Spatial join¶
Spatial join is yet another classic GIS problem. Getting attributes from one layer and transferring them into another layer based on their spatial relationship is something you most likely need to do on a regular basis.
The previous materials focused on learning how to perform a Point in Polygon query.
We could now apply those techniques and create our
own function to perform a spatial join between two layers based on their
spatial relationship. We could for example join the attributes of a
polygon layer into a point layer where each point would get the
attributes of a polygon that contains
the point.
Luckily, spatial join
(gpd.sjoin()
-function) is already implemented in Geopandas, thus we
do not need to create it ourselves. There are three possible types of
join that can be applied in spatial join that are determined with op
-parameter:
"intersects"
"within"
"contains"
Sounds familiar?

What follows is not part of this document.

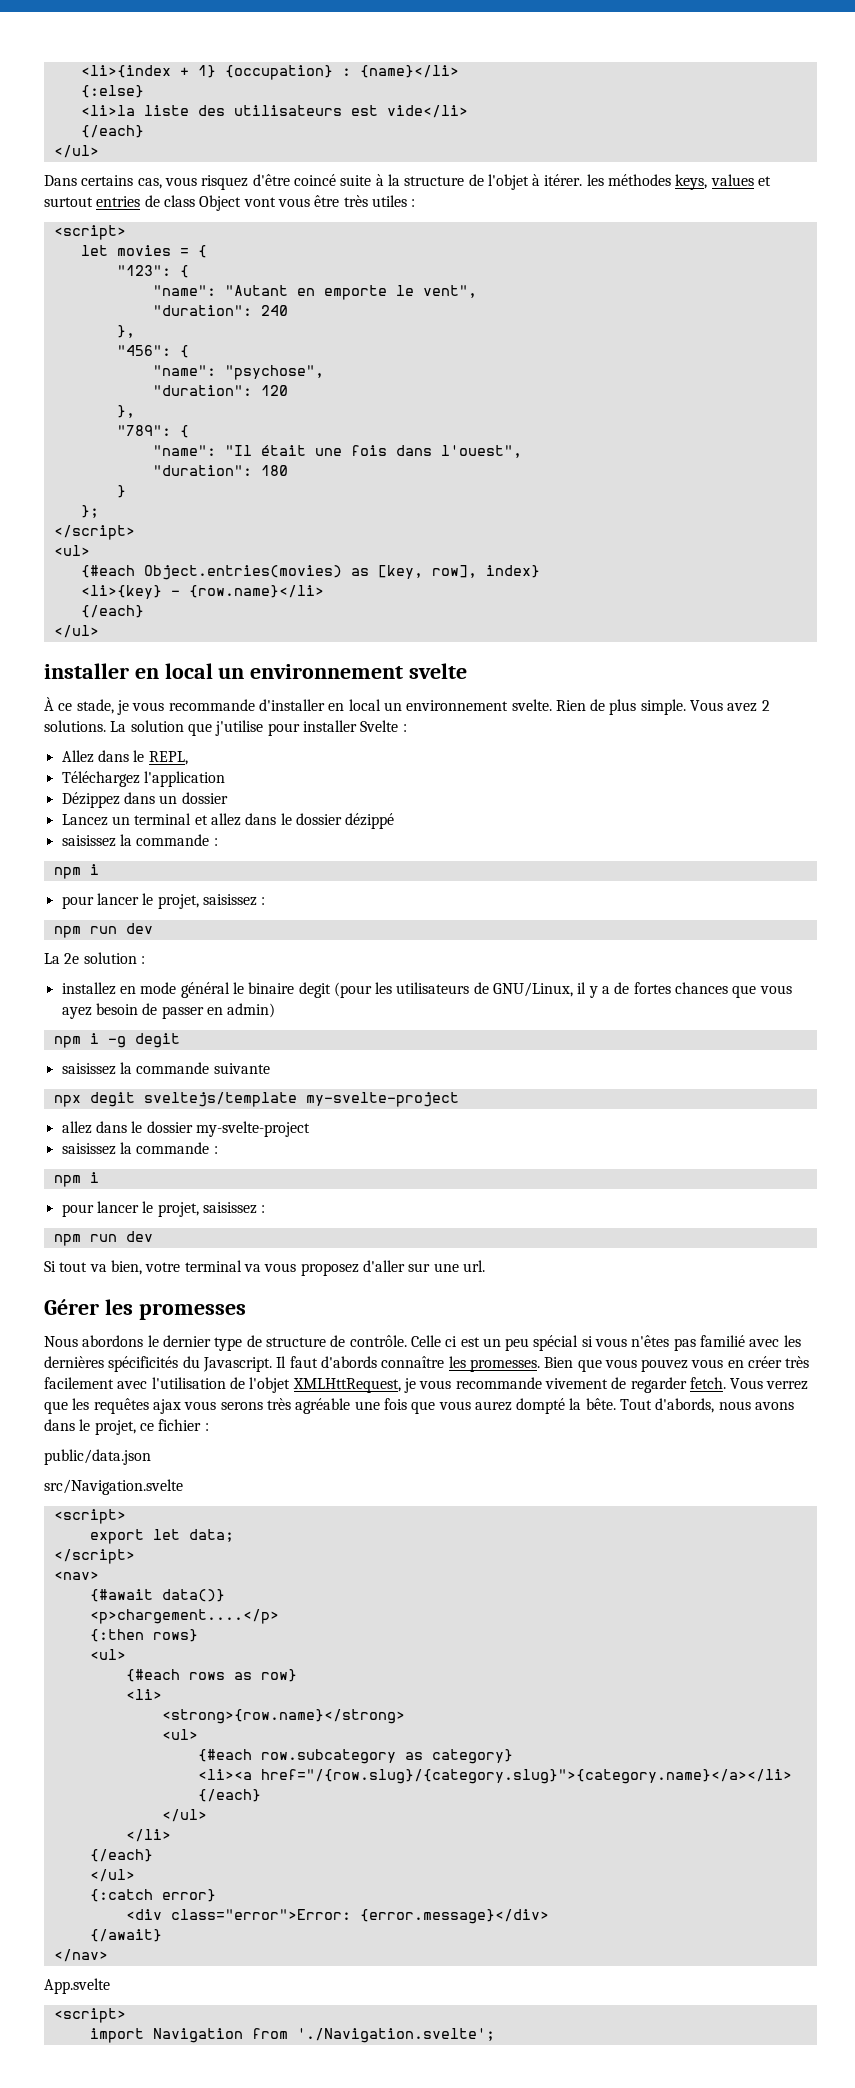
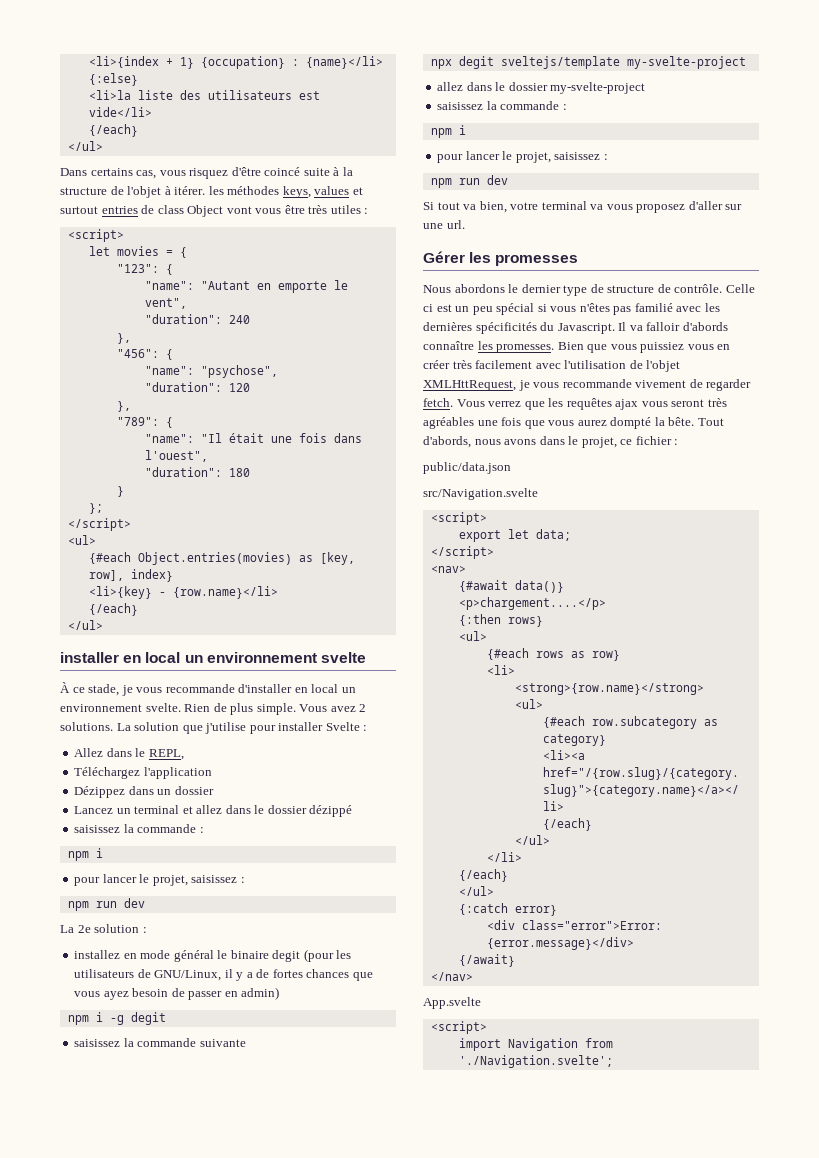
[289,1356,318,1368] faut -> [629,322,681,331] va falloir
[641,1359,689,1372] pouvez -> [640,342,685,353] puissiez
[220,1398,351,1414] serons très agréable -> [671,398,727,407] [423,417,474,429] seront très agréables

Yep, all of those spatial relationships were discussed in the previous materials, thus you should know how they work.
Let’s perform a spatial join between the address-point Shapefile (addresses.shp) and a Polygon layer that is a 250m x 250m grid showing the amount of people living in Helsinki Region.
Download and clean the data¶
For this lesson we will be using publicly available population data from Helsinki that can be downloaded from Helsinki Region Infroshare (HRI) .
From HRI **download ** the Population grid for year 2015 that is a dataset (.shp) produced by Helsinki Region Environmental Services Authority (HSY) (see this page to access data from different years).
- Unzip the file into a folder called Pop15 (using -d flag)
Vaestotietoruudukko_2015.dbf Vaestotietoruudukko_2015.shp
Vaestotietoruudukko_2015.prj Vaestotietoruudukko_2015.shx
You should now have the files listed above in your Data folder.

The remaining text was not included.